━━ RECORDS

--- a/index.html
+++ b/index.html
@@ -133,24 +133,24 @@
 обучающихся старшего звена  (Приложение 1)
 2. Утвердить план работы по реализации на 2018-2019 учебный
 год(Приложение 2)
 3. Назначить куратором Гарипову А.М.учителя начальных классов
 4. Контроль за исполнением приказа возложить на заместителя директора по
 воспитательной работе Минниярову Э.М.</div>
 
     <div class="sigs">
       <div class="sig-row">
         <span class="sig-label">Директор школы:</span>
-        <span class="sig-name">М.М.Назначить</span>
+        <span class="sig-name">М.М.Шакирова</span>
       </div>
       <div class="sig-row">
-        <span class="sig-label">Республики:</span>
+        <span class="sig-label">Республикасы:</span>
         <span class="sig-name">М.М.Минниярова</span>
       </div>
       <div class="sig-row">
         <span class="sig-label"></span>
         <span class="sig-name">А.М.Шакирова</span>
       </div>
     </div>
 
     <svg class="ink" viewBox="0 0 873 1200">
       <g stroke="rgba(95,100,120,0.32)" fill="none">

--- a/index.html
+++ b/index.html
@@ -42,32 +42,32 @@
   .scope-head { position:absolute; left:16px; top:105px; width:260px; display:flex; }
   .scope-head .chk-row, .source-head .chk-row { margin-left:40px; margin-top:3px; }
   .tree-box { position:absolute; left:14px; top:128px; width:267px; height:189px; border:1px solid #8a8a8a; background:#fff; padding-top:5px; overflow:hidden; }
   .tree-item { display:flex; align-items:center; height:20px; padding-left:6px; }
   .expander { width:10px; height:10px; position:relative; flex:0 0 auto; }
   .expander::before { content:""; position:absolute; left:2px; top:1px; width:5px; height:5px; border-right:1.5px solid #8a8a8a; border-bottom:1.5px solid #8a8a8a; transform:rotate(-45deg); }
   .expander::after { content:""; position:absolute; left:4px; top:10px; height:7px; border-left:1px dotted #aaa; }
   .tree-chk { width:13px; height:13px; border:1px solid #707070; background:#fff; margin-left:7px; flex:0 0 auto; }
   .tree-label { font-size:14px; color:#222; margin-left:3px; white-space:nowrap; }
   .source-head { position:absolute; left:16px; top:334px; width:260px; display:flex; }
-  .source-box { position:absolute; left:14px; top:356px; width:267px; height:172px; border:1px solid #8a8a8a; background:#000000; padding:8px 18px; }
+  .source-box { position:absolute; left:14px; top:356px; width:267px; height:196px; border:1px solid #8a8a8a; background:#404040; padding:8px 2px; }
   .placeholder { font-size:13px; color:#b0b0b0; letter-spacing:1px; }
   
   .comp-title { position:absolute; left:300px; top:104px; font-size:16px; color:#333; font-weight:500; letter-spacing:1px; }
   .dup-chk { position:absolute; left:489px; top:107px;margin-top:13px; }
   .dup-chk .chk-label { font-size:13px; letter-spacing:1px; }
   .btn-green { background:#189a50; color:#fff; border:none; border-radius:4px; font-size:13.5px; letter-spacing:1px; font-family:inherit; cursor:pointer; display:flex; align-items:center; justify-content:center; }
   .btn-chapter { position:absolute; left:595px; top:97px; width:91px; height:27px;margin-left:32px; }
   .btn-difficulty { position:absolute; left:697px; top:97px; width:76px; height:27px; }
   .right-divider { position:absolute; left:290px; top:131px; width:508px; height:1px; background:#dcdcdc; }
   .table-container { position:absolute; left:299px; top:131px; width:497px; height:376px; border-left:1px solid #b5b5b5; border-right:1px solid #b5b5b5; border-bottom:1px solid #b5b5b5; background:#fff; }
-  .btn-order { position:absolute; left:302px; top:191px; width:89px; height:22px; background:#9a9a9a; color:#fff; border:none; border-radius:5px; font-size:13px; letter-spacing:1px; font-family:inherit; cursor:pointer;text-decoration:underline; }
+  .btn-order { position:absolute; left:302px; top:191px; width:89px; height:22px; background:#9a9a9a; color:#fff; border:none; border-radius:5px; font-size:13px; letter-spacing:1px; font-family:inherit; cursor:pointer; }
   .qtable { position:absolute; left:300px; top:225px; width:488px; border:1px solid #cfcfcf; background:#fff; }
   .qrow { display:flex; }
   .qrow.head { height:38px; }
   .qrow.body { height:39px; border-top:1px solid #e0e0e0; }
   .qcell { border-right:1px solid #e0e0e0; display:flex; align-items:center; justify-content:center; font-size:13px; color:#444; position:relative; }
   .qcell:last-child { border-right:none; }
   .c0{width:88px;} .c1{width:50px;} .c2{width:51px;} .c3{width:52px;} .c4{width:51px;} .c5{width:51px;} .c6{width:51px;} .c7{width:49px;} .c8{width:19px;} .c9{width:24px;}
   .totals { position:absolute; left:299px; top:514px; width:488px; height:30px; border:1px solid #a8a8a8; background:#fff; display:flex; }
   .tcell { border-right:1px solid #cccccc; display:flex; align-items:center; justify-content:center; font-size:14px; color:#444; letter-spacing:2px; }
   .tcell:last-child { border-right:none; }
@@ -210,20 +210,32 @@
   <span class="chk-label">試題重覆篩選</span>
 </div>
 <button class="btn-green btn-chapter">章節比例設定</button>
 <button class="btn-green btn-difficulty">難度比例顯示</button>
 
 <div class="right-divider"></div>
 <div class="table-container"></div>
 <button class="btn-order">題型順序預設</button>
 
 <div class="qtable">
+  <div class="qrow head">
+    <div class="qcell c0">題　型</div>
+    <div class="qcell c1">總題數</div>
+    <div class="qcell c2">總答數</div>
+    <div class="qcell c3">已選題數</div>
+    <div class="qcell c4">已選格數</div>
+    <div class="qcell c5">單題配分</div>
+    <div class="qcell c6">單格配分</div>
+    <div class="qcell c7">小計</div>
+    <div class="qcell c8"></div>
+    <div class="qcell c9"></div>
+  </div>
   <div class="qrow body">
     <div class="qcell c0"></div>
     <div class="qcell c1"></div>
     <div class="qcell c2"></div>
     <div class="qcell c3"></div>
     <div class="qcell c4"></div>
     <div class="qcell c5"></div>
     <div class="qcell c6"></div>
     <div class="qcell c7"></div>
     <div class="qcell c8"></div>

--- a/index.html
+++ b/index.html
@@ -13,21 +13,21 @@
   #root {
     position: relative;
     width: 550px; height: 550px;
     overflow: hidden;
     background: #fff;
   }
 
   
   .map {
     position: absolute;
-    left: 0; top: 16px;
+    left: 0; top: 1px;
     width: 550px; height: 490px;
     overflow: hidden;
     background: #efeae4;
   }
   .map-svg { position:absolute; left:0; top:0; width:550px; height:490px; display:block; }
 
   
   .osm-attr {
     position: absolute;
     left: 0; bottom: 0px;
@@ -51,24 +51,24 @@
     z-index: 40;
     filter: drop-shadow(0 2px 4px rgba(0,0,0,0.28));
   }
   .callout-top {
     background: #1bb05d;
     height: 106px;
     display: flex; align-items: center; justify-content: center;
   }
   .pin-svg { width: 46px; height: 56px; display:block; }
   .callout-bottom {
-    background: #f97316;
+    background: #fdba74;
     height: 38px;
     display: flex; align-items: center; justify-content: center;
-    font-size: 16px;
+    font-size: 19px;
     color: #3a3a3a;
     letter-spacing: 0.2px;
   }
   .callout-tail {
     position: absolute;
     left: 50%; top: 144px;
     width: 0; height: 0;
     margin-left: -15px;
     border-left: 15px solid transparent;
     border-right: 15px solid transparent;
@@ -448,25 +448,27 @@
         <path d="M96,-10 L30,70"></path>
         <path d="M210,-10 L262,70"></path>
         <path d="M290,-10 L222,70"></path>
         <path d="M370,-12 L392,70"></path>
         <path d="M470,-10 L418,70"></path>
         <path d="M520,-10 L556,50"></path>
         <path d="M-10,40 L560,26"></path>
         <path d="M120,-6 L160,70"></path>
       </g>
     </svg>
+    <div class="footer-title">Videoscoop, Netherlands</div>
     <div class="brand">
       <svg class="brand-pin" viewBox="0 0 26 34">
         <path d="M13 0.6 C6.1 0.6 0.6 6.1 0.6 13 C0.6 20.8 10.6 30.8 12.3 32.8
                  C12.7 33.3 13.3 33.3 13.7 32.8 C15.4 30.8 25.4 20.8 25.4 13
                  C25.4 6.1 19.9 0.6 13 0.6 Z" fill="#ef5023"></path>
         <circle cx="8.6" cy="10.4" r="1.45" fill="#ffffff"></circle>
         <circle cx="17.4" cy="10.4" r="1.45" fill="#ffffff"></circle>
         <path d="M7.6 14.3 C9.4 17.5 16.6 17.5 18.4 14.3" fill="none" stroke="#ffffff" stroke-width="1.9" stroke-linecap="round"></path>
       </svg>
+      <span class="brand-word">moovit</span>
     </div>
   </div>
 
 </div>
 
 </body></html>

━━━━

(PROBLEM STATEMENT): Looking at the entries above, count each line that includes the string "stroke" and give only the total.

(EXERCISE ANSWER): 2